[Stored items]

○ ○ ○

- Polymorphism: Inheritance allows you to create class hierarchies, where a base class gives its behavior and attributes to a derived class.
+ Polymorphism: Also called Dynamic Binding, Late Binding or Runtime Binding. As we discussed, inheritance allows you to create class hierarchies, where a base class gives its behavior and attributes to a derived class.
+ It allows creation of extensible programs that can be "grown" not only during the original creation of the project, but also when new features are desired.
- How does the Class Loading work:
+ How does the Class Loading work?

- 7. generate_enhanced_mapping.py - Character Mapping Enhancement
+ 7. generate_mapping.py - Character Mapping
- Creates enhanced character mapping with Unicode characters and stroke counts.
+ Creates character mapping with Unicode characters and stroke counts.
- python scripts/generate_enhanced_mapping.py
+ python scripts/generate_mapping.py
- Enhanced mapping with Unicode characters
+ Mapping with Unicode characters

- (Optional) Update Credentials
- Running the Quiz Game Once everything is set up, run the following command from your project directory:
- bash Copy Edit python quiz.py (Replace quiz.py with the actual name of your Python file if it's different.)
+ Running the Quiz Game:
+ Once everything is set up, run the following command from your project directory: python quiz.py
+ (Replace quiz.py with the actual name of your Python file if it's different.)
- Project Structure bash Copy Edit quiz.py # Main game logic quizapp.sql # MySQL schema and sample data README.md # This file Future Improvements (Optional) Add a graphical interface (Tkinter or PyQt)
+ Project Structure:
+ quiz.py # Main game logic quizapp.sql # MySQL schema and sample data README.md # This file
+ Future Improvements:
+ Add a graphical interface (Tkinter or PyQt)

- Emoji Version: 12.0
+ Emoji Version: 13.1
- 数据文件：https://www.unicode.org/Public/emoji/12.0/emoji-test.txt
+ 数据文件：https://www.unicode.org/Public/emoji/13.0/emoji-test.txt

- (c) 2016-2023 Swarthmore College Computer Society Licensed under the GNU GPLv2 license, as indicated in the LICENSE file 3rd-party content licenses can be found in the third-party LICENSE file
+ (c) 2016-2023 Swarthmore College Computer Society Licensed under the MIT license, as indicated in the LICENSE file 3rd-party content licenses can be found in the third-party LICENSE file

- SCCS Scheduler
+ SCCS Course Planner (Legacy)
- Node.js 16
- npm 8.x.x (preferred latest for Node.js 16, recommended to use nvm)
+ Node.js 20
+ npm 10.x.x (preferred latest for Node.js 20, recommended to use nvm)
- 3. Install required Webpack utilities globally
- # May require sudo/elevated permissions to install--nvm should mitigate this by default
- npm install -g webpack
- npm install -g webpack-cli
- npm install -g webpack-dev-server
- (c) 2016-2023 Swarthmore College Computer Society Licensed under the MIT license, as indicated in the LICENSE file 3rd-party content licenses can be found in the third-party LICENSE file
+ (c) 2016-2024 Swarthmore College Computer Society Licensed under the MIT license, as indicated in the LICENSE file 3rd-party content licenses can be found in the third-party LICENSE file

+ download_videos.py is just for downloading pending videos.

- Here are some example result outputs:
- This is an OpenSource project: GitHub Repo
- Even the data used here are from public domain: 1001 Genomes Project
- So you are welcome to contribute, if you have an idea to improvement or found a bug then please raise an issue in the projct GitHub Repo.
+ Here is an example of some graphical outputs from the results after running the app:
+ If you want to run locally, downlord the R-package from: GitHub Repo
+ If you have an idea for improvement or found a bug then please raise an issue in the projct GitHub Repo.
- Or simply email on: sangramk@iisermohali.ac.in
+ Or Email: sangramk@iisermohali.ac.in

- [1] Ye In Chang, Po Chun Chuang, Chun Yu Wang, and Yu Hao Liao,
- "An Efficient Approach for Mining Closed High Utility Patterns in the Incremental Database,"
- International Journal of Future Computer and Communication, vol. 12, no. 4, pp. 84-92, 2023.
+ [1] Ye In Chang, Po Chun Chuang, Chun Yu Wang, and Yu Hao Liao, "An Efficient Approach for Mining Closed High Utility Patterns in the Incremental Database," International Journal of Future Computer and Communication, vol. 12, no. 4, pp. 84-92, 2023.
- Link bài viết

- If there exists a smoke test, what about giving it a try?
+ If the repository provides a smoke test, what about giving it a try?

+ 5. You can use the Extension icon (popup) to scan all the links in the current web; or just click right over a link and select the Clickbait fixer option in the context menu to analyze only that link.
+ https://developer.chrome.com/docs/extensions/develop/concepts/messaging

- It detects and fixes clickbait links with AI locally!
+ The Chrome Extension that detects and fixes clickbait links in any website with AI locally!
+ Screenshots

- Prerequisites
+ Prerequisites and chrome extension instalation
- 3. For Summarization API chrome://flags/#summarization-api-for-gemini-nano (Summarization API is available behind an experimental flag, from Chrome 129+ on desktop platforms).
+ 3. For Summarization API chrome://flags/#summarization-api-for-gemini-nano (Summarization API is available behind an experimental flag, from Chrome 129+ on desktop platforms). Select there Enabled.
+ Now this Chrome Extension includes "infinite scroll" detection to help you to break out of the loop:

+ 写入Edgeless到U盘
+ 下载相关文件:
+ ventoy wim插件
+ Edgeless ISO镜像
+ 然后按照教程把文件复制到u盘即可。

○ ○ ○

Task objective
What is needed is an exact copy of every record above.

Response area
- Polymorphism: Inheritance allows you to create class hierarchies, where a base class gives its behavior and attributes to a derived class.
+ Polymorphism: Also called Dynamic Binding, Late Binding or Runtime Binding. As we discussed, inheritance allows you to create class hierarchies, where a base class gives its behavior and attributes to a derived class.
+ It allows creation of extensible programs that can be "grown" not only during the original creation of the project, but also when new features are desired.
- How does the Class Loading work:
+ How does the Class Loading work?

- 7. generate_enhanced_mapping.py - Character Mapping Enhancement
+ 7. generate_mapping.py - Character Mapping
- Creates enhanced character mapping with Unicode characters and stroke counts.
+ Creates character mapping with Unicode characters and stroke counts.
- python scripts/generate_enhanced_mapping.py
+ python scripts/generate_mapping.py
- Enhanced mapping with Unicode characters
+ Mapping with Unicode characters

- (Optional) Update Credentials
- Running the Quiz Game Once everything is set up, run the following command from your project directory:
- bash Copy Edit python quiz.py (Replace quiz.py with the actual name of your Python file if it's different.)
+ Running the Quiz Game:
+ Once everything is set up, run the following command from your project directory: python quiz.py
+ (Replace quiz.py with the actual name of your Python file if it's different.)
- Project Structure bash Copy Edit quiz.py # Main game logic quizapp.sql # MySQL schema and sample data README.md # This file Future Improvements (Optional) Add a graphical interface (Tkinter or PyQt)
+ Project Structure:
+ quiz.py # Main game logic quizapp.sql # MySQL schema and sample data README.md # This file
+ Future Improvements:
+ Add a graphical interface (Tkinter or PyQt)

- Emoji Version: 12.0
+ Emoji Version: 13.1
- 数据文件：https://www.unicode.org/Public/emoji/12.0/emoji-test.txt
+ 数据文件：https://www.unicode.org/Public/emoji/13.0/emoji-test.txt

- (c) 2016-2023 Swarthmore College Computer Society Licensed under the GNU GPLv2 license, as indicated in the LICENSE file 3rd-party content licenses can be found in the third-party LICENSE file
+ (c) 2016-2023 Swarthmore College Computer Society Licensed under the MIT license, as indicated in the LICENSE file 3rd-party content licenses can be found in the third-party LICENSE file

- SCCS Scheduler
+ SCCS Course Planner (Legacy)
- Node.js 16
- npm 8.x.x (preferred latest for Node.js 16, recommended to use nvm)
+ Node.js 20
+ npm 10.x.x (preferred latest for Node.js 20, recommended to use nvm)
- 3. Install required Webpack utilities globally
- # May require sudo/elevated permissions to install--nvm should mitigate this by default
- npm install -g webpack
- npm install -g webpack-cli
- npm install -g webpack-dev-server
- (c) 2016-2023 Swarthmore College Computer Society Licensed under the MIT license, as indicated in the LICENSE file 3rd-party content licenses can be found in the third-party LICENSE file
+ (c) 2016-2024 Swarthmore College Computer Society Licensed under the MIT license, as indicated in the LICENSE file 3rd-party content licenses can be found in the third-party LICENSE file

+ download_videos.py is just for downloading pending videos.

- Here are some example result outputs:
- This is an OpenSource project: GitHub Repo
- Even the data used here are from public domain: 1001 Genomes Project
- So you are welcome to contribute, if you have an idea to improvement or found a bug then please raise an issue in the projct GitHub Repo.
+ Here is an example of some graphical outputs from the results after running the app:
+ If you want to run locally, downlord the R-package from: GitHub Repo
+ If you have an idea for improvement or found a bug then please raise an issue in the projct GitHub Repo.
- Or simply email on: sangramk@iisermohali.ac.in
+ Or Email: sangramk@iisermohali.ac.in

- [1] Ye In Chang, Po Chun Chuang, Chun Yu Wang, and Yu Hao Liao,
- "An Efficient Approach for Mining Closed High Utility Patterns in the Incremental Database,"
- International Journal of Future Computer and Communication, vol. 12, no. 4, pp. 84-92, 2023.
+ [1] Ye In Chang, Po Chun Chuang, Chun Yu Wang, and Yu Hao Liao, "An Efficient Approach for Mining Closed High Utility Patterns in the Incremental Database," International Journal of Future Computer and Communication, vol. 12, no. 4, pp. 84-92, 2023.
- Link bài viết

- If there exists a smoke test, what about giving it a try?
+ If the repository provides a smoke test, what about giving it a try?

+ 5. You can use the Extension icon (popup) to scan all the links in the current web; or just click right over a link and select the Clickbait fixer option in the context menu to analyze only that link.
+ https://developer.chrome.com/docs/extensions/develop/concepts/messaging

- It detects and fixes clickbait links with AI locally!
+ The Chrome Extension that detects and fixes clickbait links in any website with AI locally!
+ Screenshots

- Prerequisites
+ Prerequisites and chrome extension instalation
- 3. For Summarization API chrome://flags/#summarization-api-for-gemini-nano (Summarization API is available behind an experimental flag, from Chrome 129+ on desktop platforms).
+ 3. For Summarization API chrome://flags/#summarization-api-for-gemini-nano (Summarization API is available behind an experimental flag, from Chrome 129+ on desktop platforms). Select there Enabled.
+ Now this Chrome Extension includes "infinite scroll" detection to help you to break out of the loop:

+ 写入Edgeless到U盘
+ 下载相关文件:
+ ventoy wim插件
+ Edgeless ISO镜像
+ 然后按照教程把文件复制到u盘即可。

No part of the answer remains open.